-------- Material to process --------

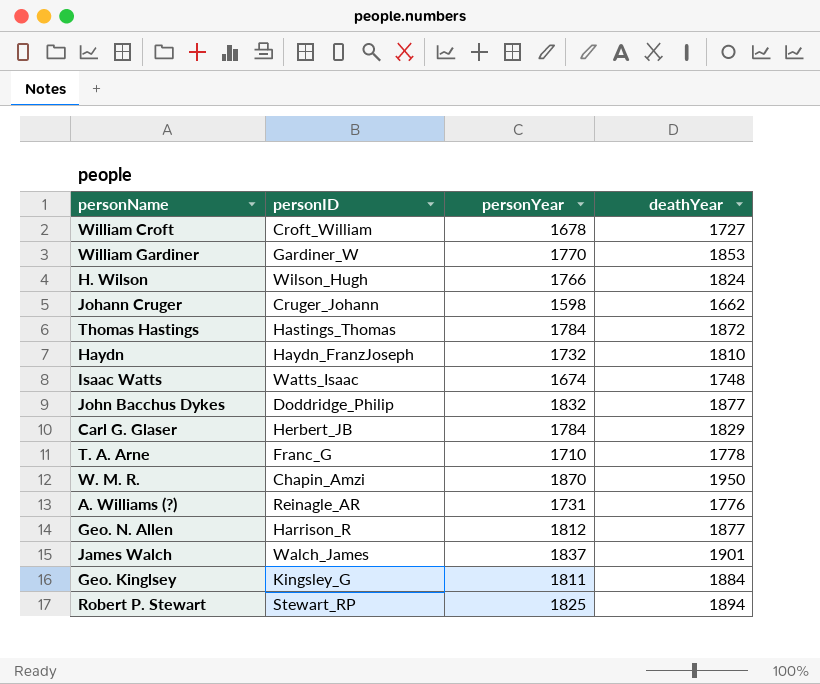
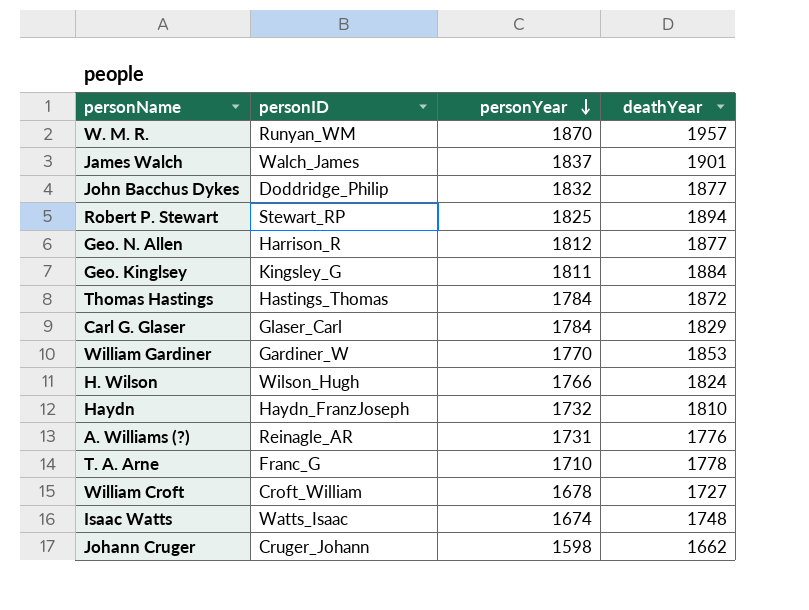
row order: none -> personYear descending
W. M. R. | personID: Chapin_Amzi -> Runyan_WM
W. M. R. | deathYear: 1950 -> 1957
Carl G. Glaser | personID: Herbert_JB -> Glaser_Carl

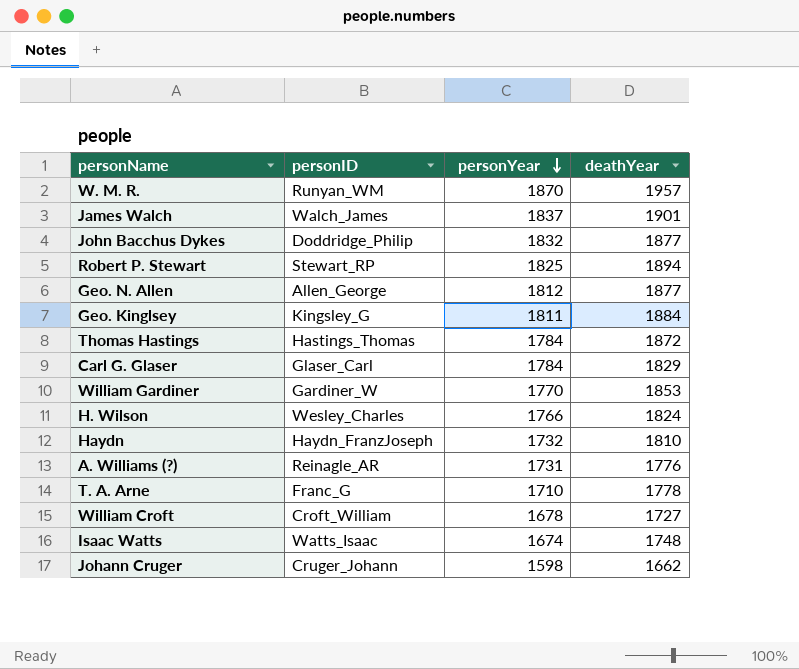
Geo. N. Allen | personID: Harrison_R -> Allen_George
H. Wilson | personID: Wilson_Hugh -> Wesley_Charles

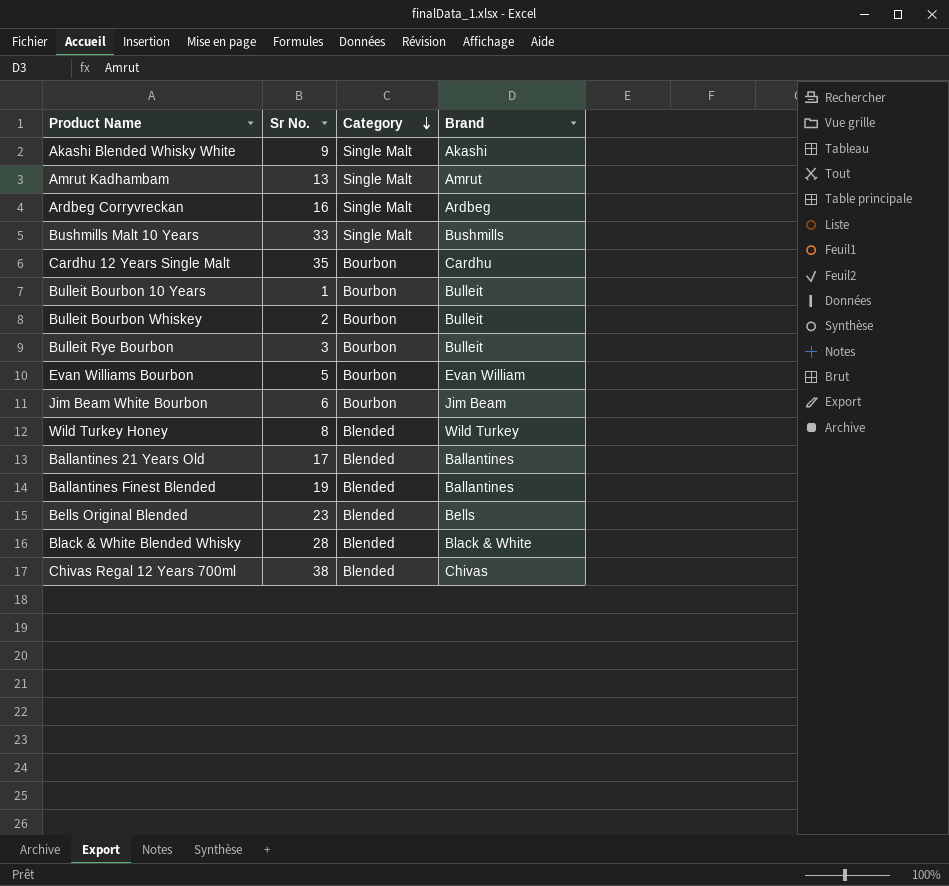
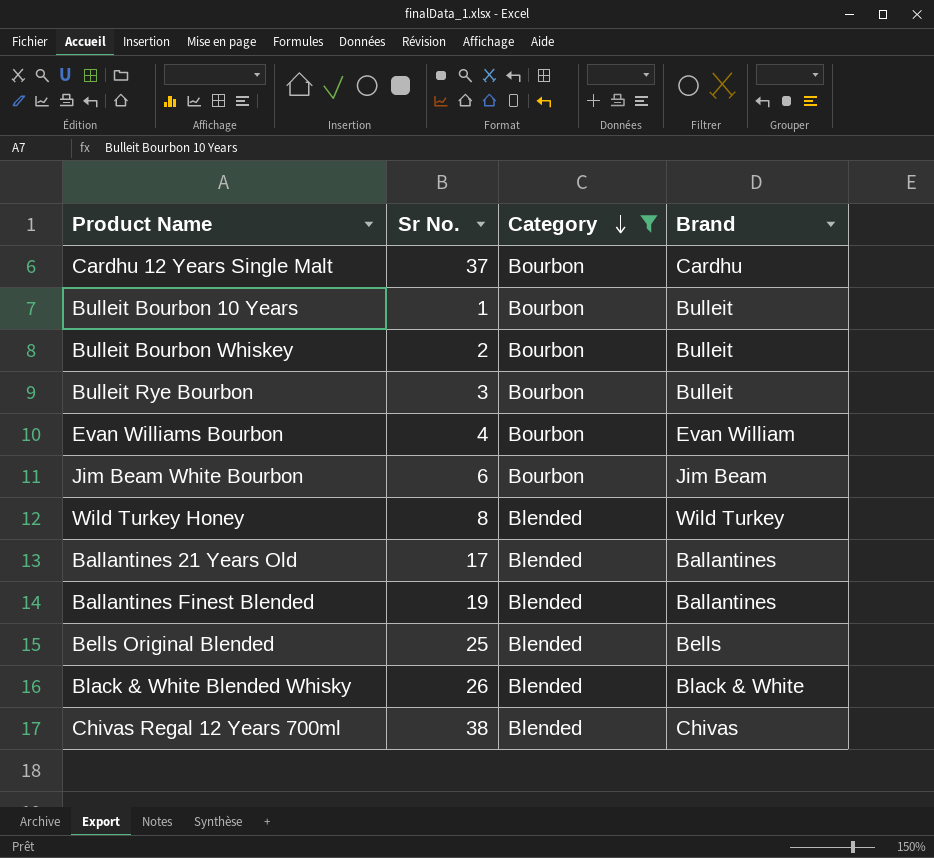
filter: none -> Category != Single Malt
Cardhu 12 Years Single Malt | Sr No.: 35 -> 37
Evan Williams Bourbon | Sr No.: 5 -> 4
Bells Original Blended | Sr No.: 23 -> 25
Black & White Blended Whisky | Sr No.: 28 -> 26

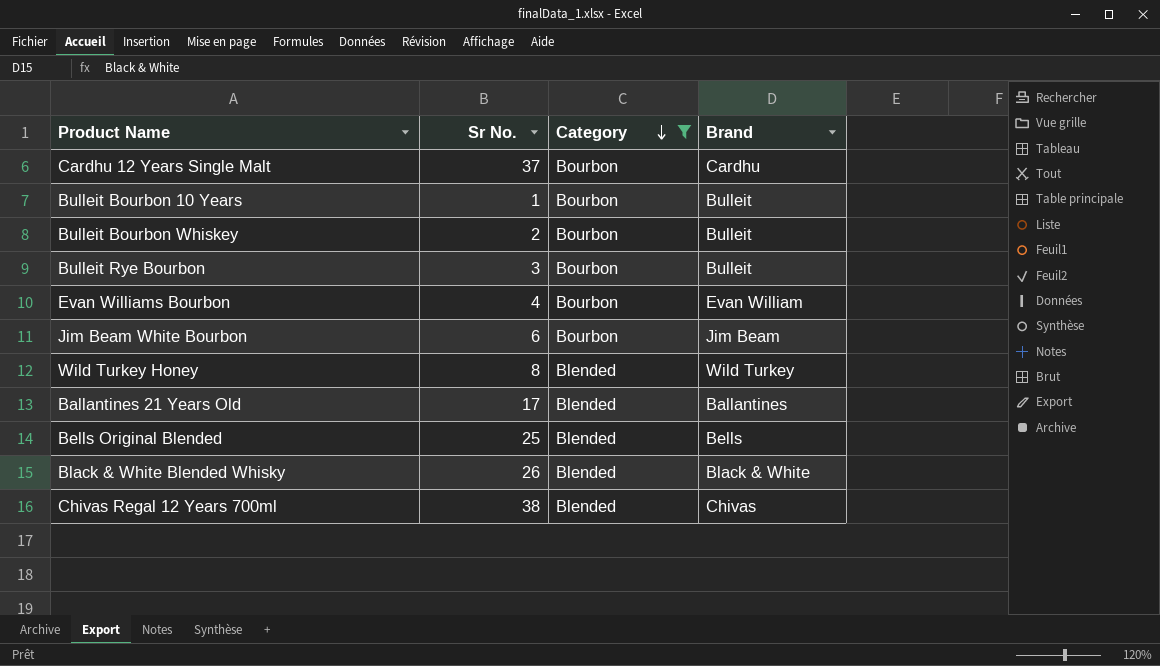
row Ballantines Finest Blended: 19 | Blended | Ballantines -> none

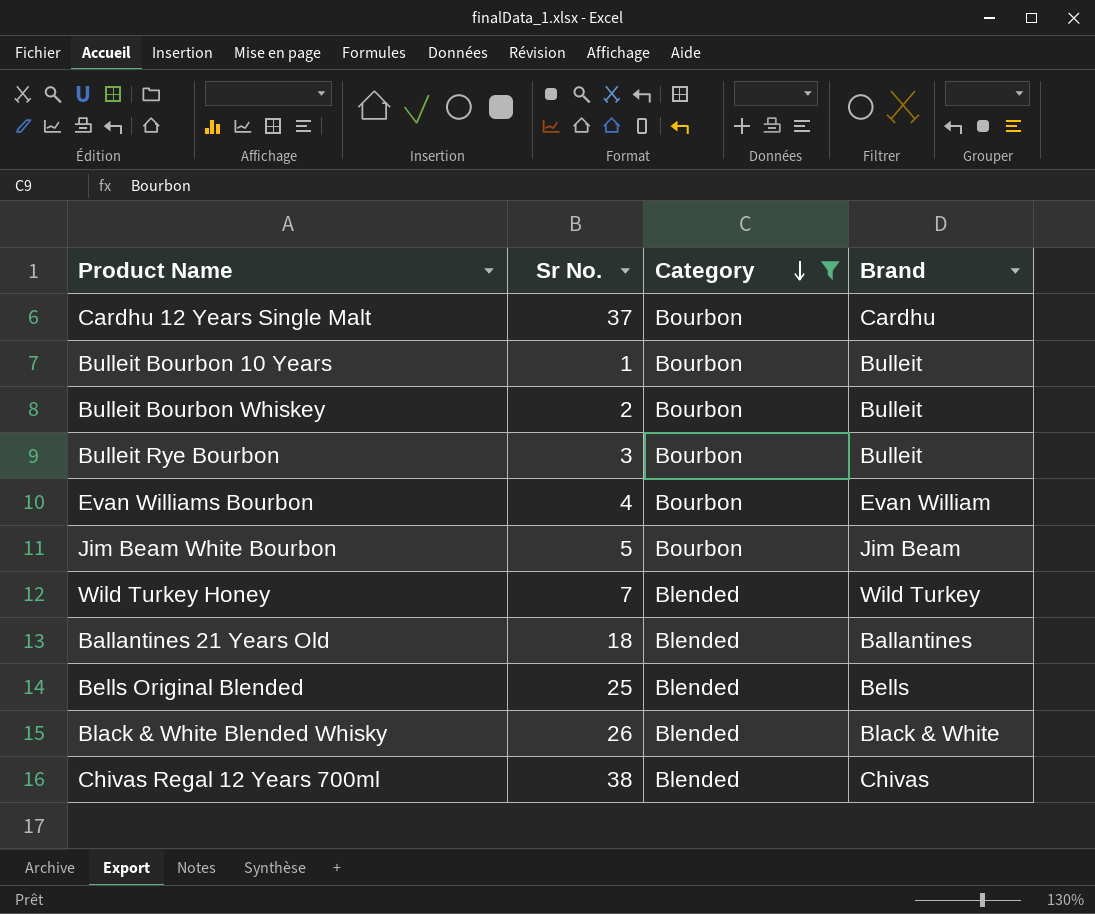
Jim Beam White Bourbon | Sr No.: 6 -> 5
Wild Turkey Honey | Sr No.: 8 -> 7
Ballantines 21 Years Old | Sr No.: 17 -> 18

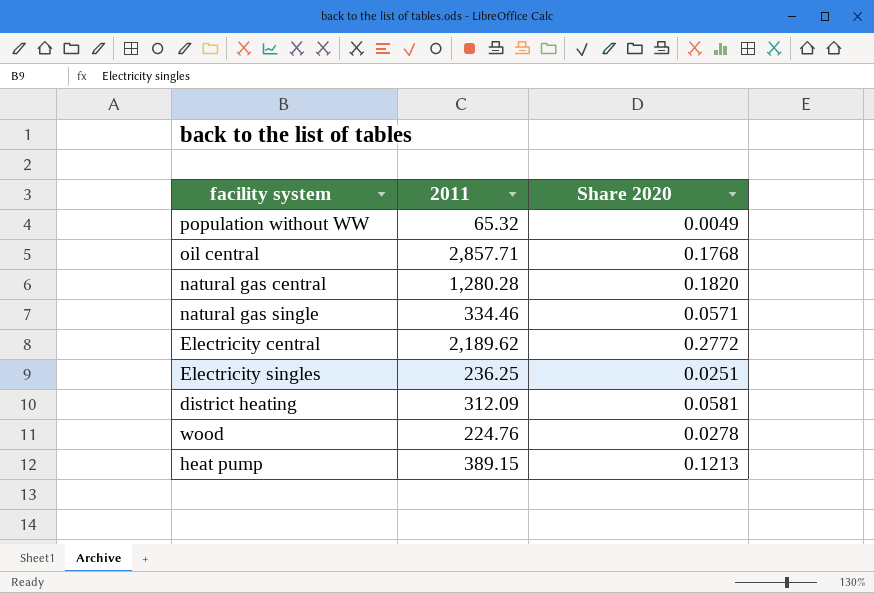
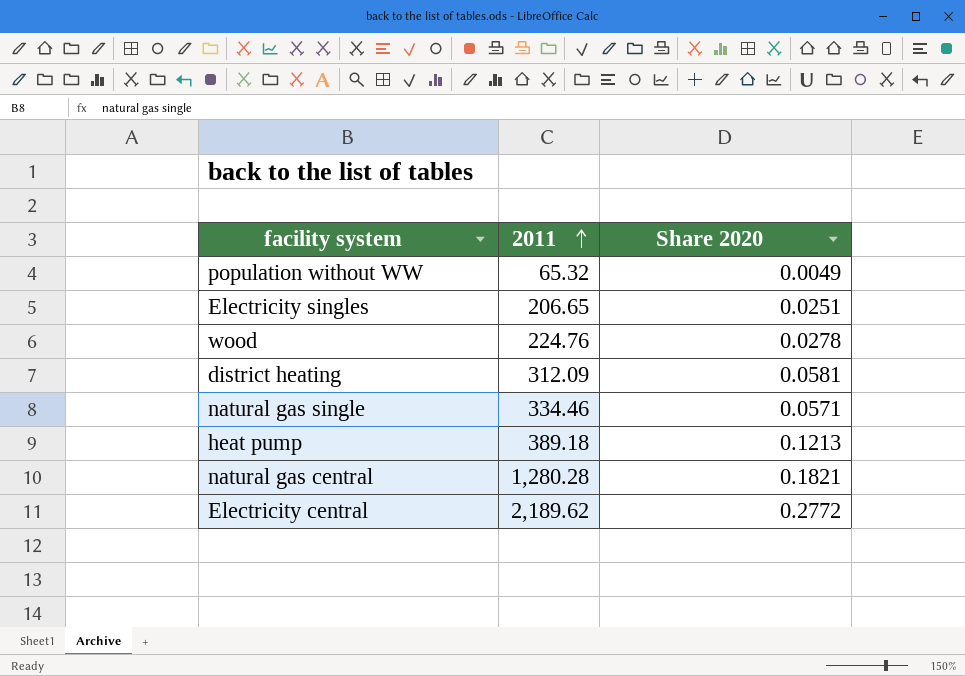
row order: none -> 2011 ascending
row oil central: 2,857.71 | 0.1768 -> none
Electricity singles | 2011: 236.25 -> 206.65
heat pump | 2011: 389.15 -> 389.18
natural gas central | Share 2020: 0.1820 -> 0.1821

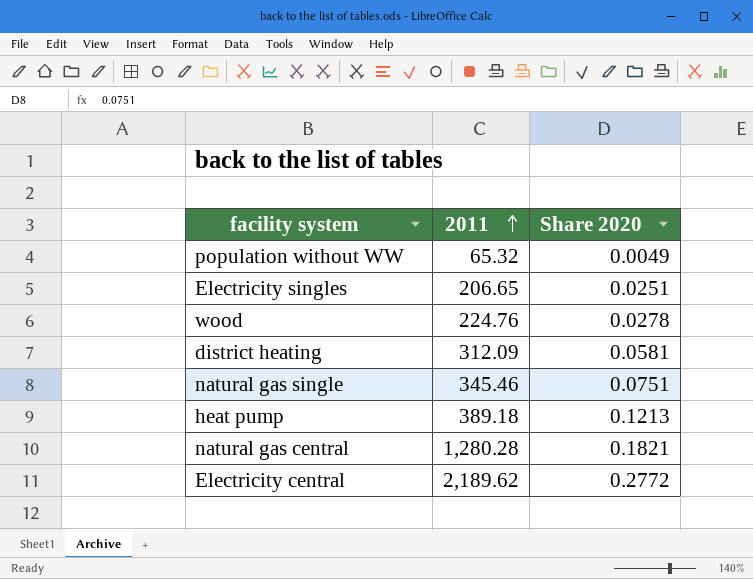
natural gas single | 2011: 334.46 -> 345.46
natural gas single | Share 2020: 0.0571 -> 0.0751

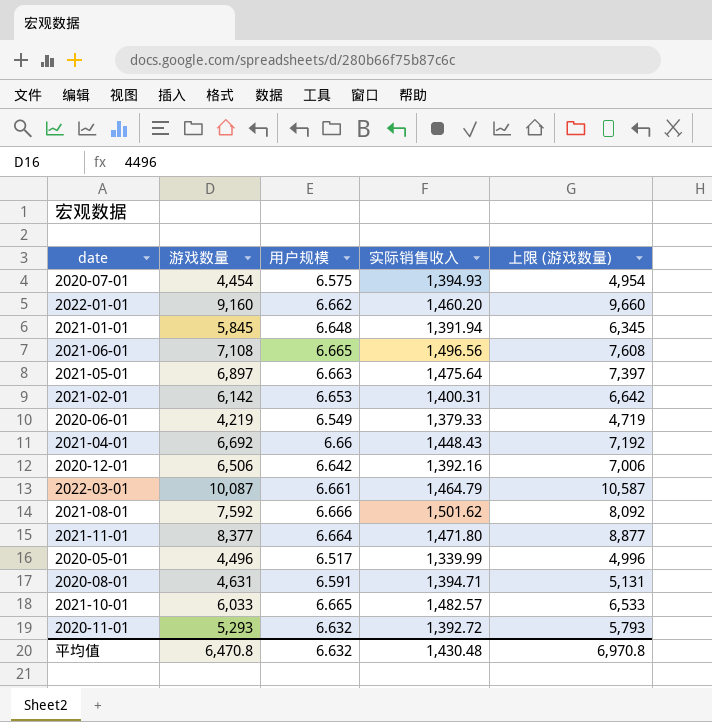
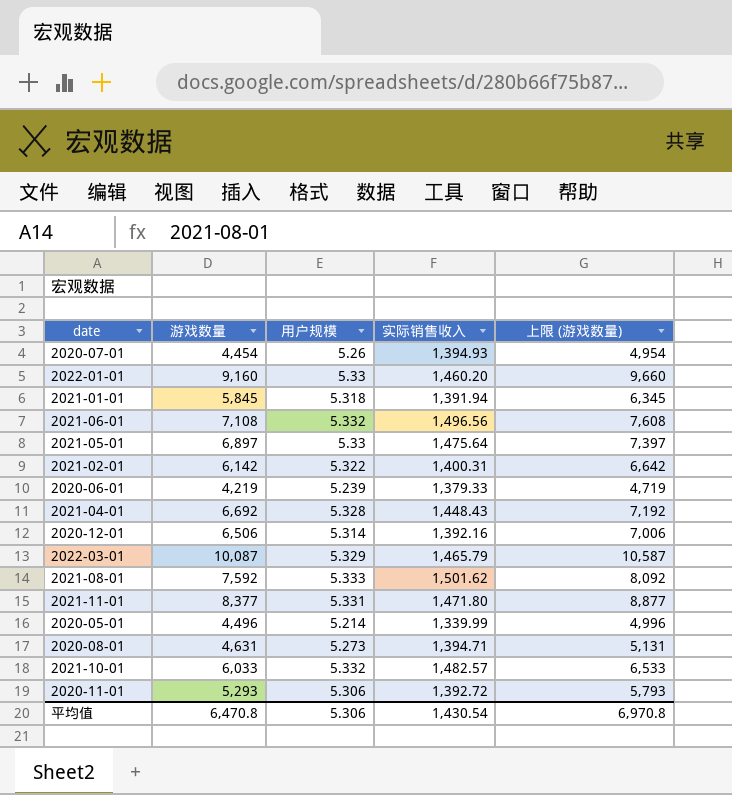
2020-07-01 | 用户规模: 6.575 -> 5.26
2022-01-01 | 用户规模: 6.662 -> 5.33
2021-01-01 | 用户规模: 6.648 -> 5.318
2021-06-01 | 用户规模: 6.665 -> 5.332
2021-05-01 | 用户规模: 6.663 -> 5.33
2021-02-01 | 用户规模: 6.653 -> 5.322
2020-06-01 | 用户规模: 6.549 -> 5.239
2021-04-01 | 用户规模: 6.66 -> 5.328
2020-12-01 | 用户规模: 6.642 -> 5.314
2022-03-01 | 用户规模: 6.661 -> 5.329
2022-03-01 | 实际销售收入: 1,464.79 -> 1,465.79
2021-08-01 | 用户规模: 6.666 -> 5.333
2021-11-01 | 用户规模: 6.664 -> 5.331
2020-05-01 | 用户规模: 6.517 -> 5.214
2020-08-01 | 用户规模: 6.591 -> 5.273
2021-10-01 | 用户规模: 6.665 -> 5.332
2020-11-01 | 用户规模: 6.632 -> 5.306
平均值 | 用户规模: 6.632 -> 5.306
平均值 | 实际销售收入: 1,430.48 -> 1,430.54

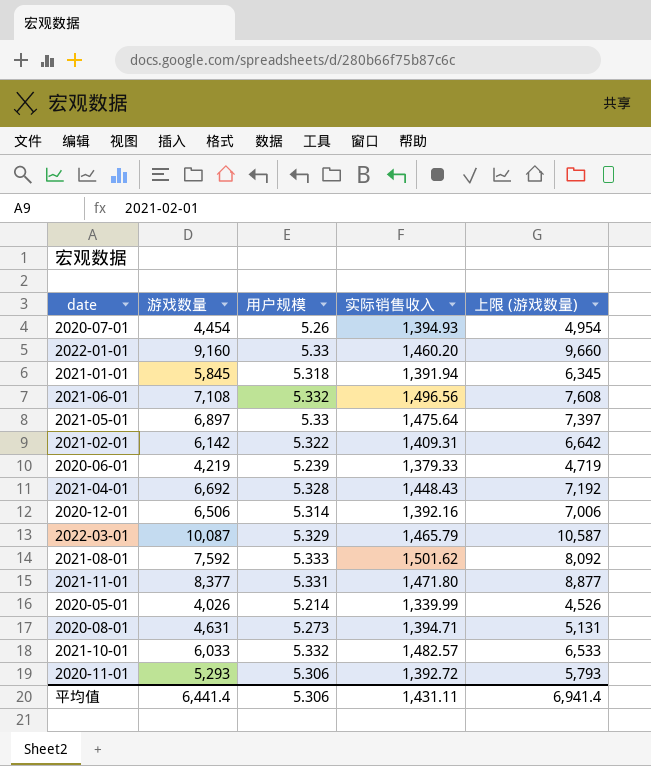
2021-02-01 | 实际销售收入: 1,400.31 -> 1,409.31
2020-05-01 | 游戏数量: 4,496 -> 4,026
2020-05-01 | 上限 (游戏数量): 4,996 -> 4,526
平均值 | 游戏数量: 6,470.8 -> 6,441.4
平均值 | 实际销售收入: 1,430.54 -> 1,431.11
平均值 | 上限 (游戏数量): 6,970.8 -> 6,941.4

--------

◆ Task item ◆
From the records above, write out exactly the lines that begin at the line with "Jim Beam White Bourbon | Sr No.: 6 -> 5" and end at the line with "平均值 | 实际销售收入: 1,430.48 -> 1,430.54". Pictures must not appear in the output.

◆ Exercise result ◆
Jim Beam White Bourbon | Sr No.: 6 -> 5
Wild Turkey Honey | Sr No.: 8 -> 7
Ballantines 21 Years Old | Sr No.: 17 -> 18

row order: none -> 2011 ascending
row oil central: 2,857.71 | 0.1768 -> none
Electricity singles | 2011: 236.25 -> 206.65
heat pump | 2011: 389.15 -> 389.18
natural gas central | Share 2020: 0.1820 -> 0.1821

natural gas single | 2011: 334.46 -> 345.46
natural gas single | Share 2020: 0.0571 -> 0.0751

2020-07-01 | 用户规模: 6.575 -> 5.26
2022-01-01 | 用户规模: 6.662 -> 5.33
2021-01-01 | 用户规模: 6.648 -> 5.318
2021-06-01 | 用户规模: 6.665 -> 5.332
2021-05-01 | 用户规模: 6.663 -> 5.33
2021-02-01 | 用户规模: 6.653 -> 5.322
2020-06-01 | 用户规模: 6.549 -> 5.239
2021-04-01 | 用户规模: 6.66 -> 5.328
2020-12-01 | 用户规模: 6.642 -> 5.314
2022-03-01 | 用户规模: 6.661 -> 5.329
2022-03-01 | 实际销售收入: 1,464.79 -> 1,465.79
2021-08-01 | 用户规模: 6.666 -> 5.333
2021-11-01 | 用户规模: 6.664 -> 5.331
2020-05-01 | 用户规模: 6.517 -> 5.214
2020-08-01 | 用户规模: 6.591 -> 5.273
2021-10-01 | 用户规模: 6.665 -> 5.332
2020-11-01 | 用户规模: 6.632 -> 5.306
平均值 | 用户规模: 6.632 -> 5.306
平均值 | 实际销售收入: 1,430.48 -> 1,430.54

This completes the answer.